- Lt Gen Dhiraj Seth has been appointed as the 31st Chief of the Army Staff, becoming the first officer from the Armoured Corps to lead the Indian Army since 1997. His nearly four-decade career spans armoured warfare, counter-insurgency operations, and key modernisation initiatives.
- His appointment signals the Army’s focus on future warfare, including drones, AI-enabled systems, mechanised forces, and network-centric operations, while ensuring continuity in theatre command reforms and defence modernisation plans.
- With extensive operational and strategic experience, Lt Gen Seth is expected to accelerate military transformation, strengthen armoured capabilities, and oversee critical procurement and force-modernisation programmes.
A TANK COMMANDER AT THE TOP
The year was 1997, the last time an officer from the Indian Army’s Armoured Corps stood at the apex of the service. General Shankar Roy Chowdhury had just retired. The world was a different place with no drones, no precision-guided munitions, no cyber warfare doctrine. 29 years later, on June 13, 2026, the government announced that Lieutenant General Dhiraj Seth will succeed General Upendra Dwivedi as the 31st Chief of the Army Staff, effective June 30, 2026.

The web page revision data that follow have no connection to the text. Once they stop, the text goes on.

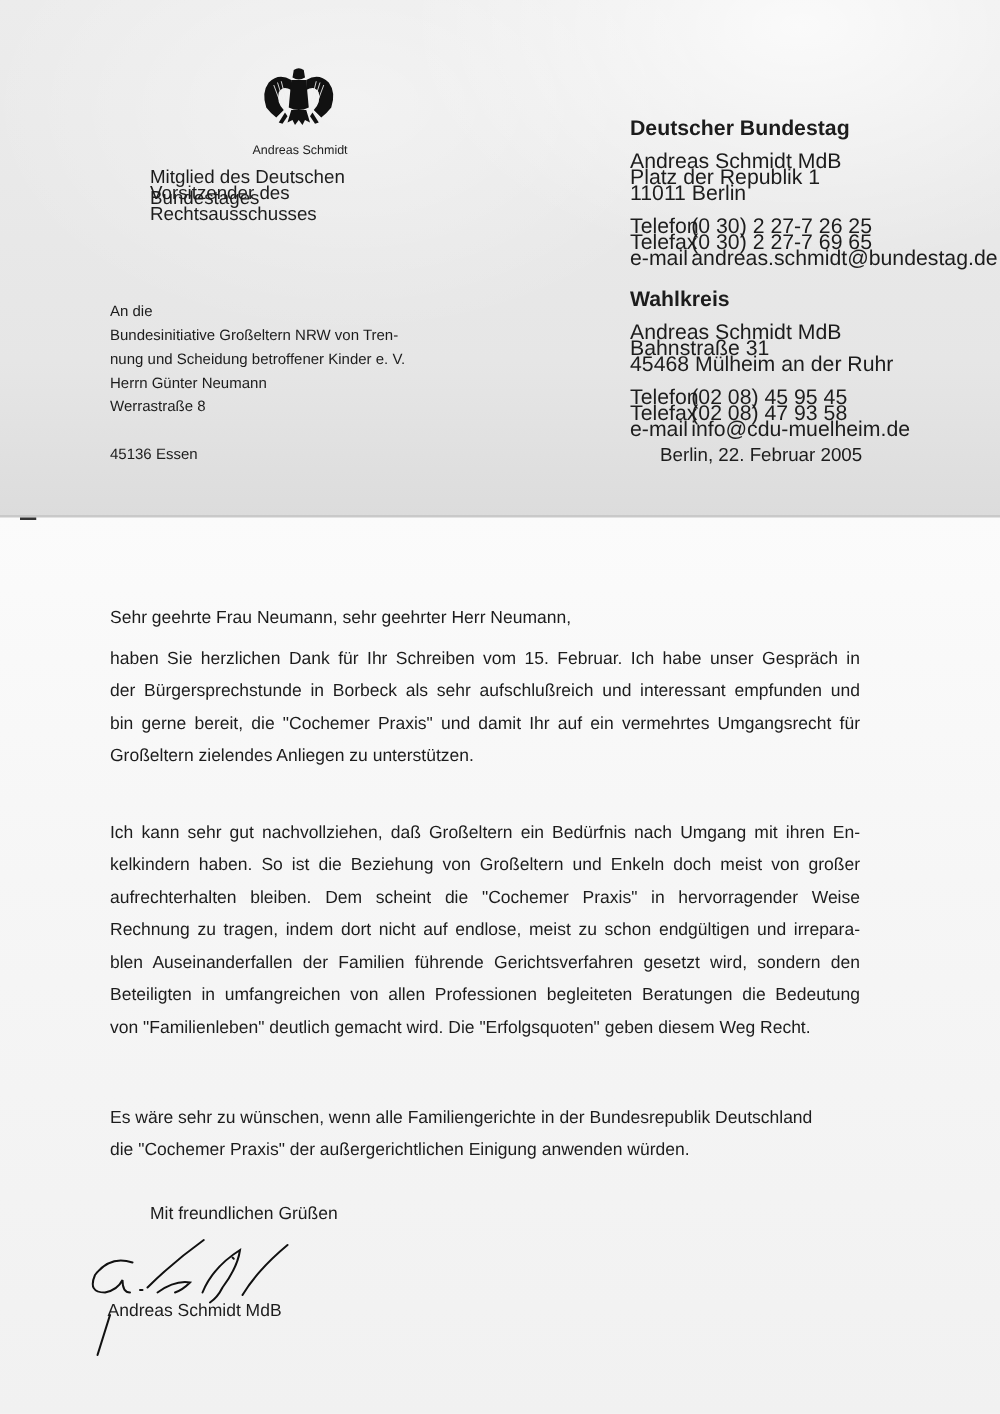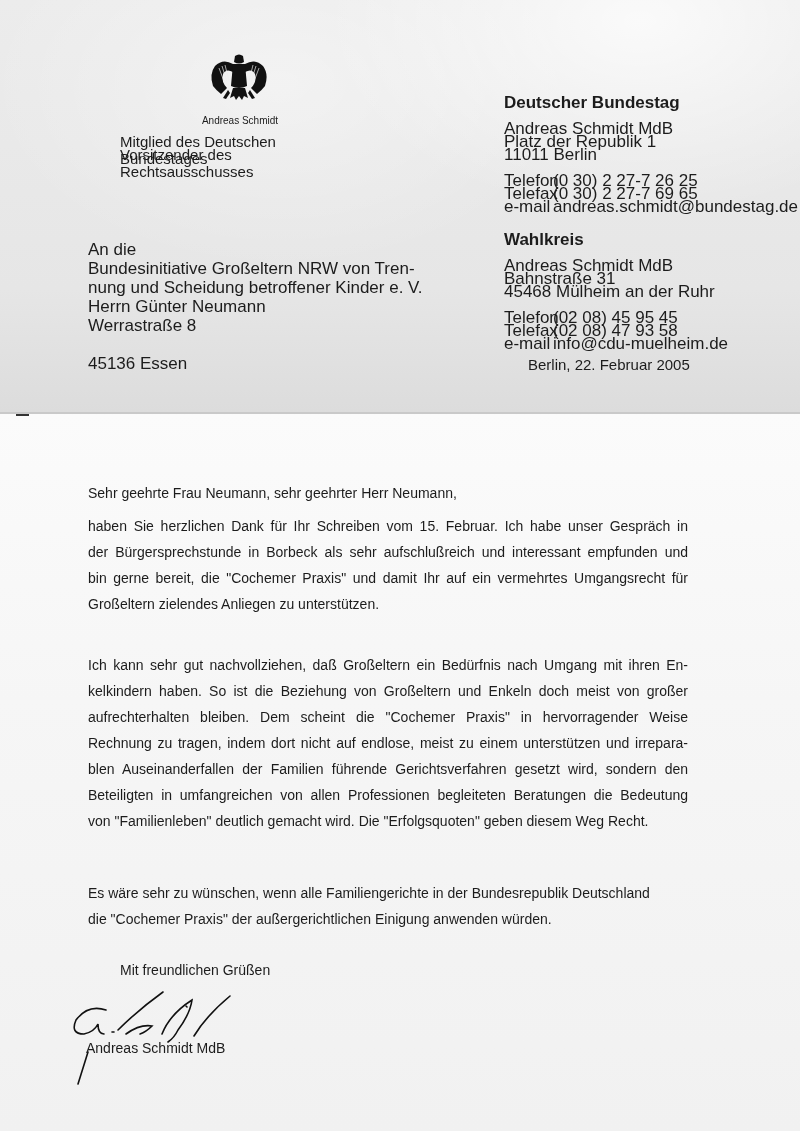--- a/index.html
+++ b/index.html
@@ -34,21 +34,21 @@
     .sender-line { left: 120px; width: 240px; text-align: left; font-size: 15px; }
 
     .right-col { left: 504px; font-size: 17px; line-height: 13px; }
     .right-col .bold { font-weight: bold; }
     .contact-row { display: flex; }
     .contact-row .lbl { width: 49px; }
 
     .date { left: 528px; top: 356px; font-size: 15px; }
 
     
-    .recipient { left: 88px; top: 240px; font-size: 17px; line-height: 19px; }
+    .recipient { left: 88px; top: 240px; font-size: 12px; line-height: 19px; }
     .recipient .gap { height: 19px; }
 
     
     .body-text { left: 88px; width: 600px; font-size: 14px; line-height: 26px; text-align: justify; }
     .body-text .ln { display: block; white-space: nowrap; text-align: justify; text-align-last: justify; }
     .body-text .ln.last { text-align-last: left; }
 
     .salutation { left: 88px; top: 485px; font-size: 14px; }
     .closing { left: 88px; top: 962px; font-size: 14px; margin-left: 32px; }
     .signed-name { left: 86px; top: 1040px; font-size: 14px; }
@@ -148,21 +148,21 @@
   <span class="ln">haben Sie herzlichen Dank für Ihr Schreiben vom 15. Februar. Ich habe unser Gespräch in</span>
   <span class="ln">der Bürgersprechstunde in Borbeck als sehr aufschlußreich und interessant empfunden und</span>
   <span class="ln">bin gerne bereit, die "Cochemer Praxis" und damit Ihr auf ein vermehrtes Umgangsrecht für</span>
   <span class="ln last">Großeltern zielendes Anliegen zu unterstützen.</span>
 </div>
 
 <div class="abs body-text" style="top:652px;">
   <span class="ln">Ich kann sehr gut nachvollziehen, daß Großeltern ein Bedürfnis nach Umgang mit ihren En-</span>
   <span class="ln">kelkindern haben. So ist die Beziehung von Großeltern und Enkeln doch meist von großer</span>
   <span class="ln">aufrechterhalten bleiben. Dem scheint die "Cochemer Praxis" in hervorragender Weise</span>
-  <span class="ln">Rechnung zu tragen, indem dort nicht auf endlose, meist zu einem unterstützen und irrepara-</span>
+  <span class="ln">Rechnung zu tragen, indem dort nicht auf endlose, meist zu schon endgültigen und irrepara-</span>
   <span class="ln">blen Auseinanderfallen der Familien führende Gerichtsverfahren gesetzt wird, sondern den</span>
   <span class="ln">Beteiligten in umfangreichen von allen Professionen begleiteten Beratungen die Bedeutung</span>
   <span class="ln last">von "Familienleben" deutlich gemacht wird. Die "Erfolgsquoten" geben diesem Weg Recht.</span>
 </div>
 
 <div class="abs body-text" style="top:880px;">
   <span class="ln last">Es wäre sehr zu wünschen, wenn alle Familiengerichte in der Bundesrepublik Deutschland</span>
   <span class="ln last">die "Cochemer Praxis" der außergerichtlichen Einigung anwenden würden.</span>
 </div>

The appointment is a statement about the kind of war the Indian Army is preparing to fight and the kind of officer it believes should lead that preparation.
| ~40 Yrs Years of Service | 1997 Last Armoured Corps COAS | 31st COAS Appointed As | June 30, 2026 Takes Charge |
A CAREER BUILT FOR THIS MOMENT
Commissioned into the 2nd Lancers (Gardner’s Horse) in December 1986, Lt Gen Seth follows his father, Lt Gen Krishna Mohan Seth (Retd.), who was a former Adjutant-General and Governor. This was a rare instance of consecutive-generation service at the highest echelons of the Indian Army.
His operational footprint is unusually broad. He has commanded an Armoured Regiment in the Desert Sector, an Armoured Brigade in the Western Theatre and a Counter-Insurgency Force in Jammu & Kashmir. As a Lieutenant General, he commanded the Sudarshan Chakra Corps. It was one of the Army’s premier strike formations. He served as General Officer Commanding of Delhi Area, and as Commander of both the South Western and Southern Commands.

His institutional contributions are equally significant. As Brigadier Perspective Plans and Acquisition and Additional Director General Capability Development, he was instrumental in drafting the Long-Term Integrated Perspective Plan (LTIPP). The blueprint for the Army’s modernisation over the next fifteen years. In Southern Command, he pioneered the integration of drone squadrons (Shaurya Squadron) into armoured units.
WHY THE ARMOURED CORPS CHOICE MATTERS
The Armoured Corps embodies mechanised warfare like speed, shock action, combined arms operations. At a time when the Indian Army is integrating drones, AI-assisted targeting, and network-centric warfare into its operational doctrine, an Armoured Corps officer brings a specific intellectual tradition: one built on mobility, combined arms coordination, and the integration of new technologies into kinetic capability.
General Dwivedi’s tenure was marked by significant progress in theatre command restructuring, jointness across the three services, and forward-looking capability development. Lt Gen Seth is expected to continue this institutional momentum, with added emphasis on mechanised force modernisation and the integration of autonomous systems into armoured formations.
THE POLICY IMPERATIVE
Leadership transitions at the highest military levels carry institutional risk such as agendas shift, priorities reset, procurement decisions get deferred. The incoming COAS must provide continuity on three fronts: the theatre command architecture, the LTIPP implementation timeline, and the ongoing light tank and future infantry fighting vehicle acquisition programmes.
The civilian leadership must ensure that the COAS appointment is not followed by bureaucratic delays in pending defence capital procurements. Strategic decisions particularly around mountain warfare capability in the Ladakh theatre and naval cooperation with the Indian Air Force, require an Army Chief who hits the ground running. From the evidence of his career, Lt Gen Dhiraj Seth intends to do exactly that.